Southold’s much-discussed new permit for garbage carters will be up for public hearing on April 26 at 4:30 p.m. in the Town Hall meeting room.
The proposed law was drafted after the town learned that a new carter, Go-Green Sanitation, was not requiring residents to separate recyclables from the garbage they leave at the curb. Though Go-Green’s owner maintains that he brings the unseparated garbage to a licensed sorting facility in Yaphank, town law requires all garbage left out for pickup must be separated, with recyclable materials placed in a separate container.
The proposed law reinforces that requirement and further creates a new local carter permit process. Permit applications would be inspected by officials of the town’s Solid Waste District and the zoning inspector to ensure that carters are adhering to the law. A permit would cost just $5.
Carters would also be required to provide lists of the number and types of clients they have and update those lists every three months. Violations would bring either a civil penalty or the permit’s revocation.
More Building Inspections?
During Tuesday’s Town Board work session, town building inspectors met with the board members to discuss the request that they embark on an informational campaign to visit code violators.
Supervisor Scott Russell said he recently attended a public forum at which many Mattituck residents complained about the proliferation of sandwich boards, neon signs and large flags in front of businesses. He added that there’s a perception that the town targets certain people for code violations while ignoring others.
Building inspector Gary Fish told board members that while he does talk to property owners every day about code violations, many of the most flagrant violators have already been informed but have refused to cooperate.
“The outstanding issues are in the process of being prosecuted,” he said. “Once someone goes to court, it has a life of its own. A person’s either going to comply or dig in and fight. Most people comply.”
Mr. Fish added that Southold Town has never dedicated an employee for ordinance inspections and may need to consider doing that.
Mr. Russell also said the town code limits the number of neon signs in store windows but makes no mention of LED lights. That needs to be addressed when the code is updated, he said.
Another common problem the inspectors identified is large flags that look like windsurfer sails at the entrances to wineries throughout town.

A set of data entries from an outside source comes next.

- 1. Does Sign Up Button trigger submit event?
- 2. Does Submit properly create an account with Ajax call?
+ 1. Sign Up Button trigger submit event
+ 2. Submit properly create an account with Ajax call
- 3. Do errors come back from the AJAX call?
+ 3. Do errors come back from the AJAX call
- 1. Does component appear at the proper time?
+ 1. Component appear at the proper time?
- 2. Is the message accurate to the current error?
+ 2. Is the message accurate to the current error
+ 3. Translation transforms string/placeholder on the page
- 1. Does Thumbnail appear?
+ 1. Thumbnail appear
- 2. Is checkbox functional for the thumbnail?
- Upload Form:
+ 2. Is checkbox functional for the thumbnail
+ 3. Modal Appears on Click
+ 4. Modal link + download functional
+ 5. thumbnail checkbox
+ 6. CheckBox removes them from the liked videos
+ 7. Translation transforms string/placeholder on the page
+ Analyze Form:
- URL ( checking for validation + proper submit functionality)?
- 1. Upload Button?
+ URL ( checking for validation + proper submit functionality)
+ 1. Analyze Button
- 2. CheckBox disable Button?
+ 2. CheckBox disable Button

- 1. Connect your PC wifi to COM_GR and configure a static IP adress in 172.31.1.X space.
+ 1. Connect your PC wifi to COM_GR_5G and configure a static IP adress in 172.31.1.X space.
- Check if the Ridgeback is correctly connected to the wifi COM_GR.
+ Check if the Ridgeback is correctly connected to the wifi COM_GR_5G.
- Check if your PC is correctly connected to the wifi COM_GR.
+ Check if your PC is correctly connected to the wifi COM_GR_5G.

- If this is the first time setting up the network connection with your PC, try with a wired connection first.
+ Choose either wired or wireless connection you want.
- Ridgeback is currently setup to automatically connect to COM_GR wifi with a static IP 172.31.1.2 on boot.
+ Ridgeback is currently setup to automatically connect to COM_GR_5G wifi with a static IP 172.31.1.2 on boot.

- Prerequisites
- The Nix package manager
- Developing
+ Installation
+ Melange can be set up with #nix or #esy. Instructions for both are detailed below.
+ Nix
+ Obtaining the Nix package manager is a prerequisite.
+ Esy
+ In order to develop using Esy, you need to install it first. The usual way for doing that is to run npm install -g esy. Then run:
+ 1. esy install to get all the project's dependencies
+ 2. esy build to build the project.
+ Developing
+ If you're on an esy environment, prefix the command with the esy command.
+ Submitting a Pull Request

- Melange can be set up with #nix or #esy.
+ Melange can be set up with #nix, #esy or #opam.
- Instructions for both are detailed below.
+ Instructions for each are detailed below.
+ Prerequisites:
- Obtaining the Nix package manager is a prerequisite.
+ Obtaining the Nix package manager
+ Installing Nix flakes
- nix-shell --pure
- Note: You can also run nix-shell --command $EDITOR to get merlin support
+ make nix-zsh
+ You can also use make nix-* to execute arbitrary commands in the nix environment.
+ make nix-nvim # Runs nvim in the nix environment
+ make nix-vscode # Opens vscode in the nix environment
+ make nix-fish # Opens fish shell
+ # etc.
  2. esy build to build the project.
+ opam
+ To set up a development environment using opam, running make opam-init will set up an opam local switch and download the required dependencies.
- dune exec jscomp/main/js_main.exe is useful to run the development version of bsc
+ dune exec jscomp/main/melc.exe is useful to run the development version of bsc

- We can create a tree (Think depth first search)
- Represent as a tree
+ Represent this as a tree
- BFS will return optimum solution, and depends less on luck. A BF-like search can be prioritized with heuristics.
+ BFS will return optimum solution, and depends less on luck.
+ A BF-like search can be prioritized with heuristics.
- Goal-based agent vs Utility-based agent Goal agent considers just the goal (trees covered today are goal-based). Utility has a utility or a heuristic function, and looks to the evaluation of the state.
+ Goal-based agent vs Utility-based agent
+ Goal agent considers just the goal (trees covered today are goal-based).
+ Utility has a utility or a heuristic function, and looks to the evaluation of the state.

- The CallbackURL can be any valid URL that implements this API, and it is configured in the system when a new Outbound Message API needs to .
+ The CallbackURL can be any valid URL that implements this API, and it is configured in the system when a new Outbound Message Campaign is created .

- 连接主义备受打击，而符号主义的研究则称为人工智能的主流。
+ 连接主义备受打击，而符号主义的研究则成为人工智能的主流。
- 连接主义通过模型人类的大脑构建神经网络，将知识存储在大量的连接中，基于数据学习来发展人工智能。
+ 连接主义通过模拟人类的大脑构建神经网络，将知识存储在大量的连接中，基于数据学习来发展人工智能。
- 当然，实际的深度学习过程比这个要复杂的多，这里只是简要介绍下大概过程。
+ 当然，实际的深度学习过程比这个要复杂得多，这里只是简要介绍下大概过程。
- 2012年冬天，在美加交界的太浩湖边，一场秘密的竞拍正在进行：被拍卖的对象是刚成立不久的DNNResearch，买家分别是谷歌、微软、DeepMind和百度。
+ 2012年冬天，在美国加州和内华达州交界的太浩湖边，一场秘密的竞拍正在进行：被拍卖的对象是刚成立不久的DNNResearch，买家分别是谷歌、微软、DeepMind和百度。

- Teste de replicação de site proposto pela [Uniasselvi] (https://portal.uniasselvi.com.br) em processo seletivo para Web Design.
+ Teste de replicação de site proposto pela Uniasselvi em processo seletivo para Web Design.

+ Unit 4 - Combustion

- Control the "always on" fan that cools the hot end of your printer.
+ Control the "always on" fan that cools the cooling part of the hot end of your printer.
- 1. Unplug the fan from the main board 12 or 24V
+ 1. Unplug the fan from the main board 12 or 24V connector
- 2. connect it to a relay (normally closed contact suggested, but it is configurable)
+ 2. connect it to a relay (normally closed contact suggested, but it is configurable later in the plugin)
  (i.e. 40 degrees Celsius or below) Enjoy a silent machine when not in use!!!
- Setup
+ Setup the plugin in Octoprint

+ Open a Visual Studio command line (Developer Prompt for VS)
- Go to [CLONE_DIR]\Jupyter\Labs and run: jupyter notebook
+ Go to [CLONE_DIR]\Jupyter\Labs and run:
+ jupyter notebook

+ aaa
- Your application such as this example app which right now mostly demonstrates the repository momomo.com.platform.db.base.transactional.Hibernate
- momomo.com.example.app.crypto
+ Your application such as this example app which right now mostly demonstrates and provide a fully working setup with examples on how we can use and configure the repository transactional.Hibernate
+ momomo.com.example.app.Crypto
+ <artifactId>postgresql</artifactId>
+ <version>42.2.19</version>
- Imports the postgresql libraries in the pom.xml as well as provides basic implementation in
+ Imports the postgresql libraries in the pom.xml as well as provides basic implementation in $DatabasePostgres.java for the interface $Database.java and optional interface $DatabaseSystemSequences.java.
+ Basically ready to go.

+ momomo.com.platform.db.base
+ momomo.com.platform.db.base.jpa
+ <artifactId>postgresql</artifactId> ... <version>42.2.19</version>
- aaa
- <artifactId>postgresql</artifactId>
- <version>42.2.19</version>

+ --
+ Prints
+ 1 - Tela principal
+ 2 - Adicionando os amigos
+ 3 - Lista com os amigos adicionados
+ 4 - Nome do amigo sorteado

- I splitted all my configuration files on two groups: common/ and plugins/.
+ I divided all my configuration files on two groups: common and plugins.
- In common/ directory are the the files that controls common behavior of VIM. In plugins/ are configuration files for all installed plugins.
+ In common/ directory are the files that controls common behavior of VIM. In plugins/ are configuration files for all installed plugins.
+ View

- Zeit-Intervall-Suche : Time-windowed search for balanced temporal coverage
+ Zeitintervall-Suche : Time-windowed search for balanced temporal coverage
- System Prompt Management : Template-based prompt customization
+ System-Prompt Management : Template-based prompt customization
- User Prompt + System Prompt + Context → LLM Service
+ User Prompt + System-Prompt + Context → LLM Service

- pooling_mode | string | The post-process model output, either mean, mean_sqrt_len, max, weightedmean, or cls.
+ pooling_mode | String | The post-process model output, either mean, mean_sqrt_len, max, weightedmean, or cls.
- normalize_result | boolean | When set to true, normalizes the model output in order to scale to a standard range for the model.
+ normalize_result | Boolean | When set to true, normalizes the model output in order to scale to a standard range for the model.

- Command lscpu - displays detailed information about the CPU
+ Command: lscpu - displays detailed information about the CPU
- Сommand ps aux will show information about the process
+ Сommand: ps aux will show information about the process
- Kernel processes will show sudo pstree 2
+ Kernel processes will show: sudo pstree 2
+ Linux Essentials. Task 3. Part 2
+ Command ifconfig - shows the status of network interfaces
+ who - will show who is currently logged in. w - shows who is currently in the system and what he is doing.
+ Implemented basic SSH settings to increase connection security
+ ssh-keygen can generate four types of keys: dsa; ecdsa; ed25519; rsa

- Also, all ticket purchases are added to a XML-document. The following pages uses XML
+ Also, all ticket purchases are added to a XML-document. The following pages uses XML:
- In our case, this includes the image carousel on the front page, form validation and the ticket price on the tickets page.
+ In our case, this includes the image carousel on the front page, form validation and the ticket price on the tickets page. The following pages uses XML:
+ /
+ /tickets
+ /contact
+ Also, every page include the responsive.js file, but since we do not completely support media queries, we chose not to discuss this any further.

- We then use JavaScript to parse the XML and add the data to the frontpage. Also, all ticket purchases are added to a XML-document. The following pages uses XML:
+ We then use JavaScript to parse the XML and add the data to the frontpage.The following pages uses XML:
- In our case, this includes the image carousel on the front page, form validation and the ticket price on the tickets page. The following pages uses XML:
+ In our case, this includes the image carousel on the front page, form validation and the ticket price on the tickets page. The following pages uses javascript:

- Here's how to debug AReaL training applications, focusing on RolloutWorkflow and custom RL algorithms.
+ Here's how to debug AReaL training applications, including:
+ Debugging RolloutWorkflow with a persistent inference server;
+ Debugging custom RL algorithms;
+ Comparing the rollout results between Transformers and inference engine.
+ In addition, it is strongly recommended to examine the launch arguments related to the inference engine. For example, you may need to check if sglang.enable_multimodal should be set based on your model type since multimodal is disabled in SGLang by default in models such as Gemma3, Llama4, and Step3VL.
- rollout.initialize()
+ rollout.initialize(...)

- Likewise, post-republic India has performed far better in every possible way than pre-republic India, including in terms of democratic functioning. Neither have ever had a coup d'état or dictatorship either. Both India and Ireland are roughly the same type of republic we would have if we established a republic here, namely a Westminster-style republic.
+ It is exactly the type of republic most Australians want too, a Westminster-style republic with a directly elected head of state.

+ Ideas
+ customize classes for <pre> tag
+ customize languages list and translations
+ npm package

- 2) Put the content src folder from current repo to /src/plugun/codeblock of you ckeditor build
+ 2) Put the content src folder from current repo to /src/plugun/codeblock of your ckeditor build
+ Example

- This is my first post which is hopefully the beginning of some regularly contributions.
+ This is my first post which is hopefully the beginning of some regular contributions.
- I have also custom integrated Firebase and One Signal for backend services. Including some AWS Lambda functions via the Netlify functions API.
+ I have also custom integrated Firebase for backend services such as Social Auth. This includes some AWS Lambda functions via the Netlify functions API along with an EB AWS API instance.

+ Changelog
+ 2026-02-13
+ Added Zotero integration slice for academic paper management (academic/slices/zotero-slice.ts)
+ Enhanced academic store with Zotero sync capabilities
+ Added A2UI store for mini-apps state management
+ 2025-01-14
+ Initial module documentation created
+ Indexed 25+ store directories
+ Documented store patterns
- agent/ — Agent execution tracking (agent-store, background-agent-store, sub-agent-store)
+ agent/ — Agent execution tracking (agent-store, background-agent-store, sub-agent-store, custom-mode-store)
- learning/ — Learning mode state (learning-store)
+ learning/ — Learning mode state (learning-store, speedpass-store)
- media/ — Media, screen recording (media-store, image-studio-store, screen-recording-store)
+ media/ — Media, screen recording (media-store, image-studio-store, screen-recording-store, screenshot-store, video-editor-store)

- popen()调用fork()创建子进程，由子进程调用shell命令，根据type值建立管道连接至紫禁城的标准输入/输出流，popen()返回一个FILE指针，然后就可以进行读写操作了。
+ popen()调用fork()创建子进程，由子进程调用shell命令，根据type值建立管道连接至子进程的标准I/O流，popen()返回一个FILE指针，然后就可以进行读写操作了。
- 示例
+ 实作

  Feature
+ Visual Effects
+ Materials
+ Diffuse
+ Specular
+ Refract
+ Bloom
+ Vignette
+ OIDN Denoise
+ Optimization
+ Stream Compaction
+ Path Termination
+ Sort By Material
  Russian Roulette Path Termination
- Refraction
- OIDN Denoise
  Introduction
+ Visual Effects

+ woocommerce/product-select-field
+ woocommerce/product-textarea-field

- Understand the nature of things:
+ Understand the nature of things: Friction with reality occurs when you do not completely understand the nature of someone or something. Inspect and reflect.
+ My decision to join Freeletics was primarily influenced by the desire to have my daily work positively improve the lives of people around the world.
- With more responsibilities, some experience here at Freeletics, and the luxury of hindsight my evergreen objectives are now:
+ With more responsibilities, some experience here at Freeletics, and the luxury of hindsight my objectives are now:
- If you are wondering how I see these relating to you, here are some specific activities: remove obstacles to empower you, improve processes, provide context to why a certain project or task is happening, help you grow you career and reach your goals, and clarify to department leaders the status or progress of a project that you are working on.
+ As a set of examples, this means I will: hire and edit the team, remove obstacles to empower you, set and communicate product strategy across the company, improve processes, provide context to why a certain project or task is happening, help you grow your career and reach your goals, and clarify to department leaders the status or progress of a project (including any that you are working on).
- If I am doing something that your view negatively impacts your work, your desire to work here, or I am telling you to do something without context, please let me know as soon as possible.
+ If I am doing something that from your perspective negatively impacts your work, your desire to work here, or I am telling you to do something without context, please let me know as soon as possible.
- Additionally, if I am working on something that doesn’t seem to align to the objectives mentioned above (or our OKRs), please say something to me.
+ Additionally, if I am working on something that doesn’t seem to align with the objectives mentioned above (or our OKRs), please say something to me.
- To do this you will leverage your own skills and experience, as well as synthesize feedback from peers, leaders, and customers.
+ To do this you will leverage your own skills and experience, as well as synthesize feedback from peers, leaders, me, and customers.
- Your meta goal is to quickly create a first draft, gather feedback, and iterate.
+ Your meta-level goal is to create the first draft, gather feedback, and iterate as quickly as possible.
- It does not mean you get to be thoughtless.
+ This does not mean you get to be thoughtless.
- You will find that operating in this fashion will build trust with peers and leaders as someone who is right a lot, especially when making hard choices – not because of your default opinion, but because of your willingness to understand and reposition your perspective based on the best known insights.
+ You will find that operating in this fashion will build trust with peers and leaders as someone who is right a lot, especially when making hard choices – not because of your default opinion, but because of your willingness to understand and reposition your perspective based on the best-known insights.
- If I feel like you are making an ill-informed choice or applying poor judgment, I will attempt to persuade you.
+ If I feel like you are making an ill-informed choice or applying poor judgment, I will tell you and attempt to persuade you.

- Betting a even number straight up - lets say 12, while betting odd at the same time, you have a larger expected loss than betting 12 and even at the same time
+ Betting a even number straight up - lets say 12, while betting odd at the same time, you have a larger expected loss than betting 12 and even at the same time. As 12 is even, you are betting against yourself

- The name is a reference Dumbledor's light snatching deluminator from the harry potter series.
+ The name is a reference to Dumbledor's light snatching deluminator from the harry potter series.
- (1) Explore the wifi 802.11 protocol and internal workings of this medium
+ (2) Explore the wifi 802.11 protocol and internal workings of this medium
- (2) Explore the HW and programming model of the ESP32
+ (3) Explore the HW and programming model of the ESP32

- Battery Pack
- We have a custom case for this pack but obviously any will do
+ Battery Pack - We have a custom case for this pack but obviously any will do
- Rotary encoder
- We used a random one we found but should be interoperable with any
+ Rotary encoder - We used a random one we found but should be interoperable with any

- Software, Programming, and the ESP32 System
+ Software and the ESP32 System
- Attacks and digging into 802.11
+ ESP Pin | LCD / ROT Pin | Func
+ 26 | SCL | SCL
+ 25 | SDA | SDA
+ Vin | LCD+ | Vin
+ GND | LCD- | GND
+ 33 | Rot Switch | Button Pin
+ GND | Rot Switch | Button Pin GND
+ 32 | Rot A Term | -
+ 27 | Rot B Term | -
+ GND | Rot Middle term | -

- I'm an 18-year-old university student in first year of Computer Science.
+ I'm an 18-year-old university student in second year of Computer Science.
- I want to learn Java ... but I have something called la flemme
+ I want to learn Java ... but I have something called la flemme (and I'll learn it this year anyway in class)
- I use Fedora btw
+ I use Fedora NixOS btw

“Nobody’s making money now, so they’re putting out more signs,” said chief building inspector Mike Verity. “If you tell them they can’t, they’re going to say it’s the price of doing business.”
Cutting Extension Fees
The Town Board is also planning to change its renewal fee structure for building permits. At present, the cost of renewing a building permit is the same getting the original. If the changes are adopted, the town will charge 50 percent of the original fee for the extension. That’s if the applicant started but didn’t finish construction or didn’t obtain a certificate of occupancy before the original permit expired.
No Rest for Playing Fields
Southold Town’s athletic fields see nonstop use from early spring until the first snowflakes fly, and it’s taking a toll on the grass there. Town public works director Jim McMahon and deputy directory Jeff Standish told the board Tuesday that they need to give the grass a chance to grow.
“This time of year, you’re indirectly roto-tilling these fields” by playing on them, said Mr. Standish, who added that he spent $400 on grass seed last fall that may have been wasted because the grass didn’t have time to grow.
Town Board members plan to look into purchasing a farm field through the Community Preservation Fund to use for sports, and to work with local schools to determine whether their fields are being used to full capacity.
noise plan coming
With the summer season soon to be upon us, Southold Town has still not established the noise ordinance that was promised at the end of last summer.
The Town Board will likely meet with a vendor to discuss how to use the noise meters it will purchase in two weeks, according to Mr. Russell.
When a draft of the proposed noise ordinance was first presented to the public last fall, many were concerned that the decibel levels it allowed were too restrictive.
The law would have permitted town code enforcement officers to cite violators if noise at their property lines exceeded 65 decibels during the day and 50 decibels at night. After a public hearing in October, Town Board members agreed to buy noise meters and measure the levels for themselves.
Town Attorney Martin Finnegan said he believes the noise meter demonstration will likely take place within the next 30 days, after which the proposed law will be revised, sent to the town’s code committee for final review, and then be put up for another public hearing.